Local brokers who handle tech-company leasing say it’s too soon to judge the incubator’s impact as a producer of business tenants in the UTC area, which has been struggling with high office vacancy rates for several months.
According to the latest available data from brokerage firm Cassidy Turley BRE Commercial, the UTC office market had a direct vacancy rate of 23.1 percent at the end of the second quarter, well above San Diego County’s overall rate of 17.4 percent.
Looking Elsewhere First
Brett Ward, a local broker with Cassidy Turley, maps out two likely scenarios for companies emerging from the incubator. The more frequent one, he predicts, will be early-growth companies, seeking 3,000 to 5,000 square feet of space, looking first at developments in Sorrento Mesa.
While UTC is currently competitively priced because of higher office vacancies, in a normal economy Sorrento Mesa rents tend to be around 25 percent lower than UTC’s, Ward says.
Doug Lozier, a senior vice president with CB Richard Ellis, says the incubator is focused on industries with good growth potential, and could provide a steady stream of companies to fill office complexes throughout the region, including the UTC area.
While Irvine Co.’s philanthropic intent is evident, whether the incubator translates into new UTC tenants may depend on how quickly the economy recovers and other factors.

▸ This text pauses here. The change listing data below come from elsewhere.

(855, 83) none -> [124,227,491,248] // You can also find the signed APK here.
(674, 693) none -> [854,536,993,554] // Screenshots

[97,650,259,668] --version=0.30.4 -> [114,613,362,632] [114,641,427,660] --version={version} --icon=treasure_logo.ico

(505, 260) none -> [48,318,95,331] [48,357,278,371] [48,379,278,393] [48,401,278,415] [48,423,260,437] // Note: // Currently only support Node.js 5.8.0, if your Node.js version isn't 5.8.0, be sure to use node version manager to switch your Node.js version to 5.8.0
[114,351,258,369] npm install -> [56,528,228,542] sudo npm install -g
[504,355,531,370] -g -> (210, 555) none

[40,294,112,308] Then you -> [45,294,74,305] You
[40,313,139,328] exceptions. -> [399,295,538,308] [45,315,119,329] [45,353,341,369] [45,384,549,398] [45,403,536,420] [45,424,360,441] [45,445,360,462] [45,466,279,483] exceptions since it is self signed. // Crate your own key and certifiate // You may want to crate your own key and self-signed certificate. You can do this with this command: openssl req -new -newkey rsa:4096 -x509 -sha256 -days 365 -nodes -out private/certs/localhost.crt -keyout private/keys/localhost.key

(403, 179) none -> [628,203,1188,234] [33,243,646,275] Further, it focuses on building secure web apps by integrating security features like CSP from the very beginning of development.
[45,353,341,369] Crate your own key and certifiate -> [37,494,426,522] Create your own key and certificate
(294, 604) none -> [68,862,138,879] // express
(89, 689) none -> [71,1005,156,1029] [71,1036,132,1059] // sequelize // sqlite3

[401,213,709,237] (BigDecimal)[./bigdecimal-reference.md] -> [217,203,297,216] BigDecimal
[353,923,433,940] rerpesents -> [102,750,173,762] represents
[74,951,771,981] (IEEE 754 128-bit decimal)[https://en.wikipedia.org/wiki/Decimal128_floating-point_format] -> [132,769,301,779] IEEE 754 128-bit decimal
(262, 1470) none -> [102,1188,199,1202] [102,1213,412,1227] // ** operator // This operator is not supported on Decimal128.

“Most landlords don’t get involved in incubators at this level because of the intense nature of the capital requirements,” Lozier said. “In tough times like these, if you can do things to build tenant loyalty, that’s good, but the landlord must be able to execute. Irvine Co. generally has a good track record.”
No Strings Attached
Doug Holte, president of the Irvine Co.’s office division, says this is the first time Irvine has participated to this extent in the establishment of a pro-bono incubator, and this is the only enterprise he knows of that gives that level of support to startups with no strings attached. For instance, there are no demands for ownership or revenue stakes in technologies developed there.
“This is in a sense, we think, an opportunity to reintroduce people to the benefits of being at UTC,” Holte said, noting the area’s proximity to UC San Diego and other tech hubs, including Sorrento Mesa and the biotech resources of Torrey Pines Mesa.
“This is in some ways a chance for businesses to get themselves established here and still be very close to these other clusters,” Holte said.
While UTC has long been a stronghold for financial companies, including insurance, real estate and banking firms, the submarket’s office towers have not been a big draw for tech firms since the late 1990s, when a number of players — including Gateway Computer and later Sun Microsystems — gradually moved out or downsized local operations.
Rory Moore, CEO of CommNexus, says the organization is looking to change that with an emphasis on emerging technologies in fast-growing industries. “It’s the aim of Irvine Co., and also our aim, to make that area into a tech cluster again,” Moore said.